By Simone Baribeau and Ellen Nakashima
Washington Post Staff Writers
Wednesday, August 6, 2008
Federal prosecutors charged 11 people yesterday with the theft and sale of more than 40 million credit and debit card numbers from at least nine U.S. retailers in what they said was one of the largest and most complex hacking and identity theft cases ever brought.
Officials with the Department of Justice said the people indicted were part of a criminal ring that stretched from the United States to Eastern Europe to East Asia, highlighting the global nature of computer crime. Charges of conspiracy, computer intrusion, fraud and identity theft have been brought against people from Estonia, Ukraine, China and Belarus, as well as the United States.
One person, known only by an online alias, Delpiero, has not been located.
Using sophisticated hacking techniques that included cruising for wireless networks, officials said the accused breached security systems to obtain credit and debit numbers from shoppers at major retailers such as T.J. Maxx and Marshalls, which are owned by TJX Cos.; Barnes & Noble; BJ's Wholesale Club; and Sports Authority.
"Cases like this send a clear message to those who might be tempted to abuse our computer networks to steal information and harm law-abiding people and businesses: If you do, we will track you down wherever you are in the world, we will arrest you, and we will send you to jail," Attorney General Michael B. Mukasey said at a news conference yesterday.
He said the case highlights the increasing vulnerability of personal information to theft.
"Millions of Americans have had their identities compromised each year," he said. "The annual costs to American citizens and businesses are in the billions."
The thefts began in 2003 and continued through this year. But it was not until February 2007 that the largest incident came to light -- that TJX had suffered a data breach of at least 45 million credit and debit cards from customers in the United States, Britain and Canada going back to 2005.
It was not clear until yesterday that all the breaches, which also affected OfficeMax, Boston Market, Forever 21 and DSW, were related.
"This was a big deal -- that they finally proved it's all linked," said Avivah Litan, an analyst with Gartner Consulting. "It's the same guys, the same criminals."

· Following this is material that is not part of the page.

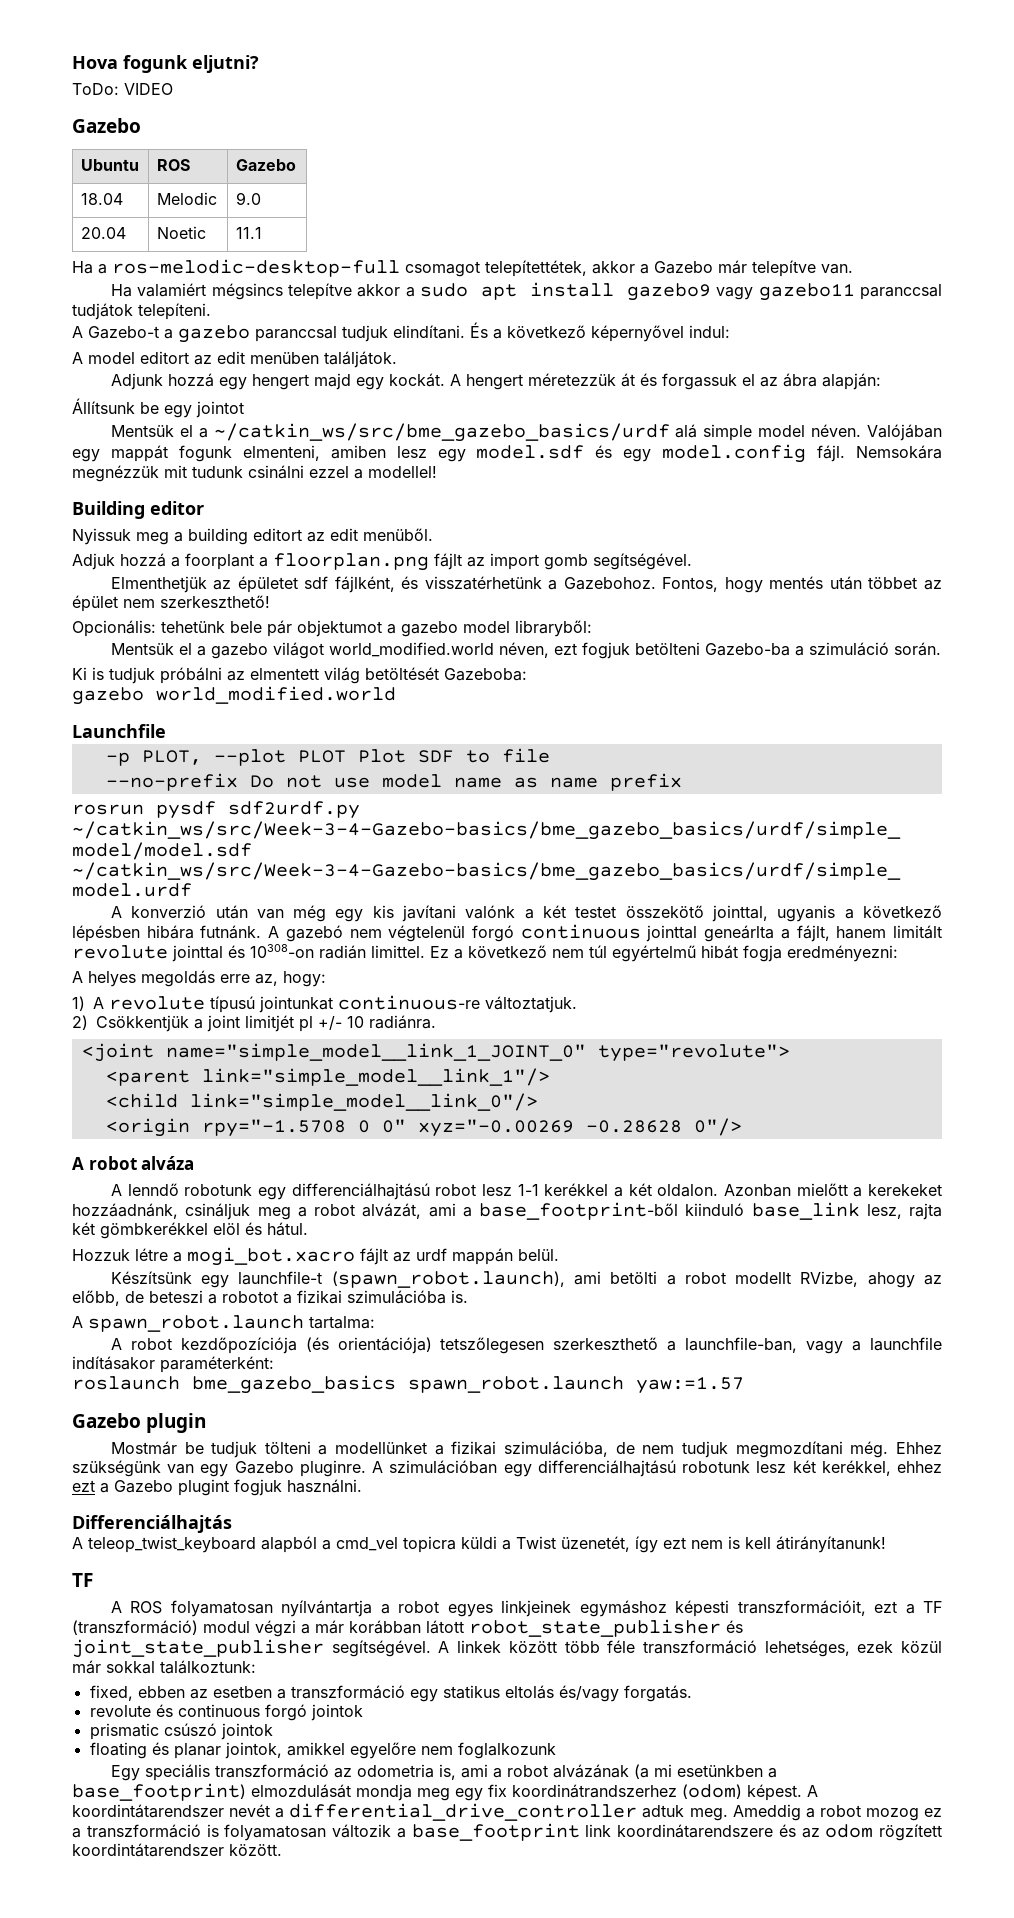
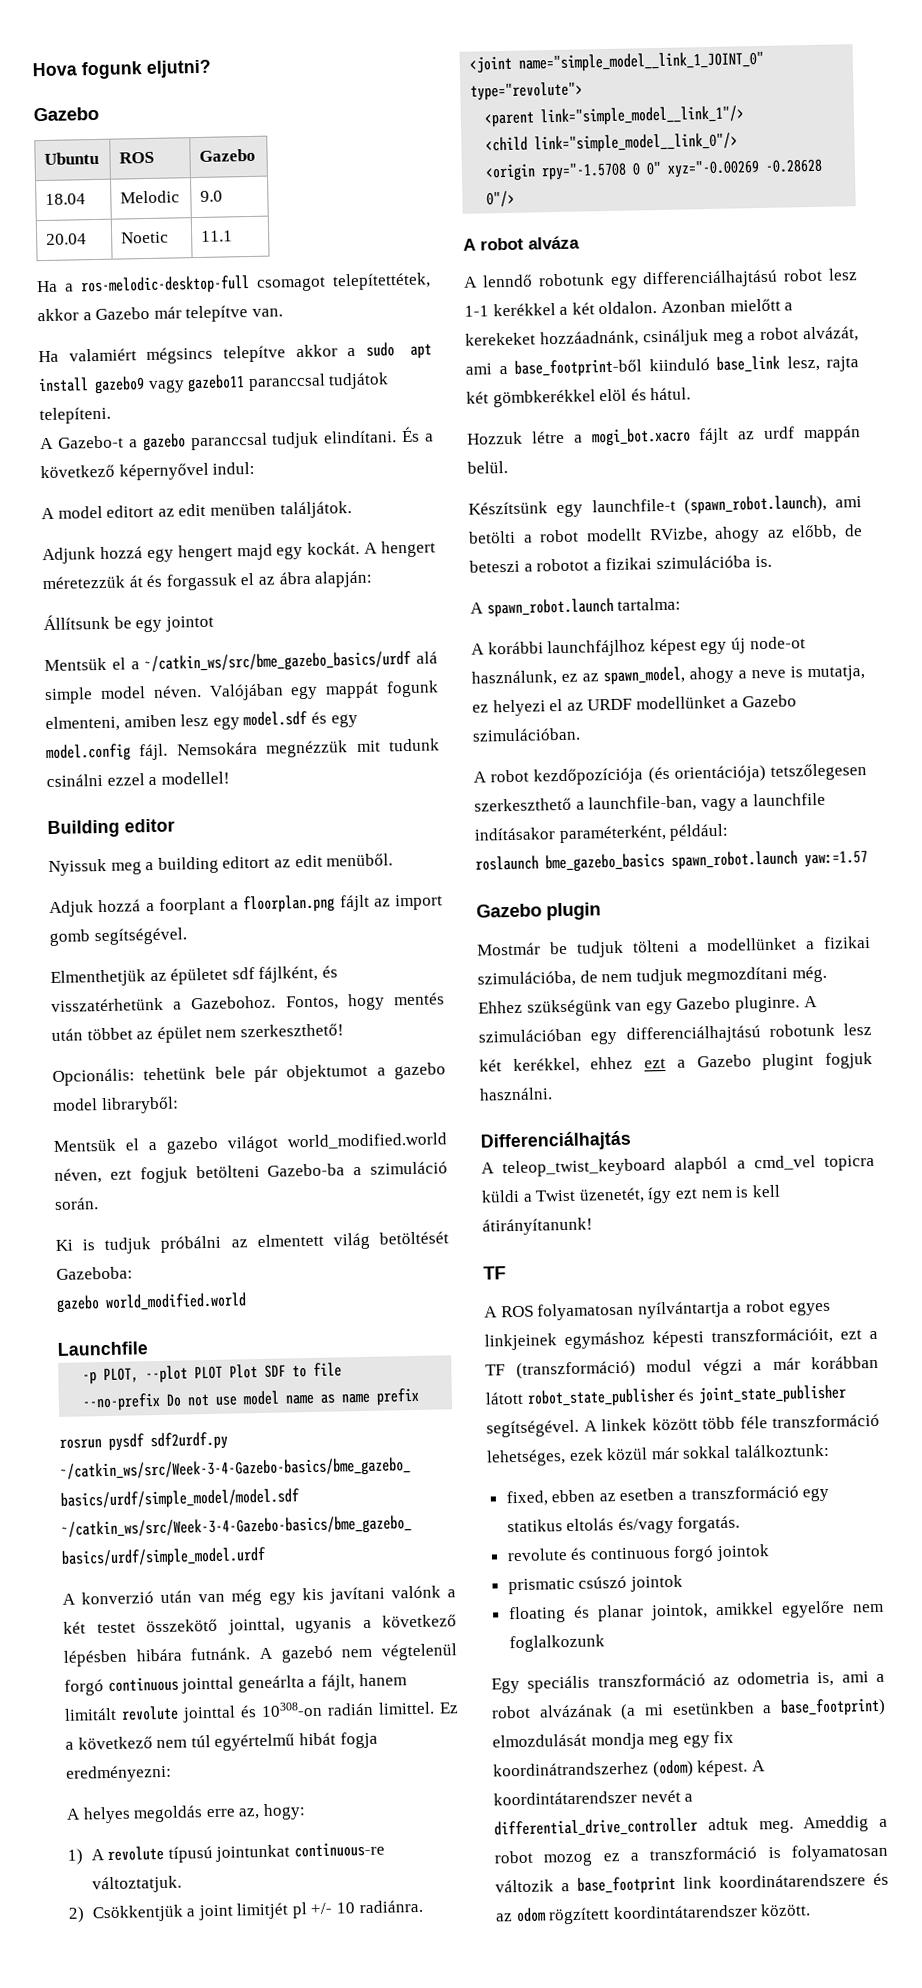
[72,83,173,95] // ToDo: VIDEO -> (212, 68) none
(375, 1322) none -> [471,636,806,658] [471,665,865,687] [472,694,798,717] [472,727,581,742] // A korábbi launchfájlhoz képest egy új node-ot használunk, ez az spawn_model, ahogy a neve is mutatja, ez helyezi el az URDF modellünket a Gazebo szimulációban.
[160,1356,274,1373] paraméterként: -> [558,823,730,844] paraméterként, például:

A grand jury yesterday indicted Albert "Segvec" Gonzalez of Miami on charges of computer fraud, wire fraud, access device fraud, aggravated identity theft and conspiracy. According to the indictment, Gonzalez and his co-conspirators obtained the credit card numbers by "wardriving," or driving around in commercial areas of Miami looking for accessible WiFi networks. They allegedly hacked into those networks on their laptop and installed "sniffer" programs that captured card numbers, passwords and other personal information.
According to officials, their first hit was BJ's in 2003. Two years later, one of Gonzalez's alleged conspirators was able to access TJX's customer data by repeatedly hacking into the computers of a Marshalls in Miami. In May 2006, they allegedly uploaded a program that gave them access to credit card information as it was being processed.
This year, Gonzalez allegedly dumped 25 million distinct credit and debit card numbers onto a Ukrainian server and 16 million onto a Latvian server. The pilfered credit card information, some of which was stored on computer servers in the United States and Eastern Europe, was used to encode magnetic strips of blank cards, which were used to withdraw tens of thousands of dollars from ATMs.
Gonzalez had been arrested by the Secret Service in 2003 and later became a confidential informant for the agency. During the course of the hacking investigation, officials said they discovered that he allegedly was involved.
He and at least two others, who are in Turkey and Germany, have been detained. If convicted, Gonzalez could face life in prison.
Also yesterday, indictments were unsealed in San Diego against Maksym "Maksik" Yastremskiy of the Ukraine; Aleksandr "Jonny Hell" of Estonia; and Hung-Ming Chiu and Zhi Zhi Wang, both of China.
In San Diego, Sergey Pavolvich of Belarus, and Dzmitry Burak and Sergey Storchak of the Ukraine, were charged with conspiracy to traffic in unauthorized access devices. Two Miami men, Christopher Scott and Damon Patrick Toey, were also named as part of the conspiracy.
The indictments are the result of a three-year undercover investigation conducted out of the San Diego Field Office of the U.S. Secret Service.
The investigation involved the Justice Department; U.S. attorneys' offices for the District of Massachusetts, the Southern District of California and the Eastern District of New York; the Internal Revenue Service and the Secret Service.
"This truly has been a collaboration," said Secret Service Director Mark Sullivan. "This is the largest, most sophisticated identity-theft ring ever prosecuted by the DOJ."
Sullivan said that officials had taken over a Web site that various criminals were using and that this was the first time a computer system had been wiretapped.
Litan said the indictments are a "big victory" for law enforcement. "But the big question is, How many didn't they get?"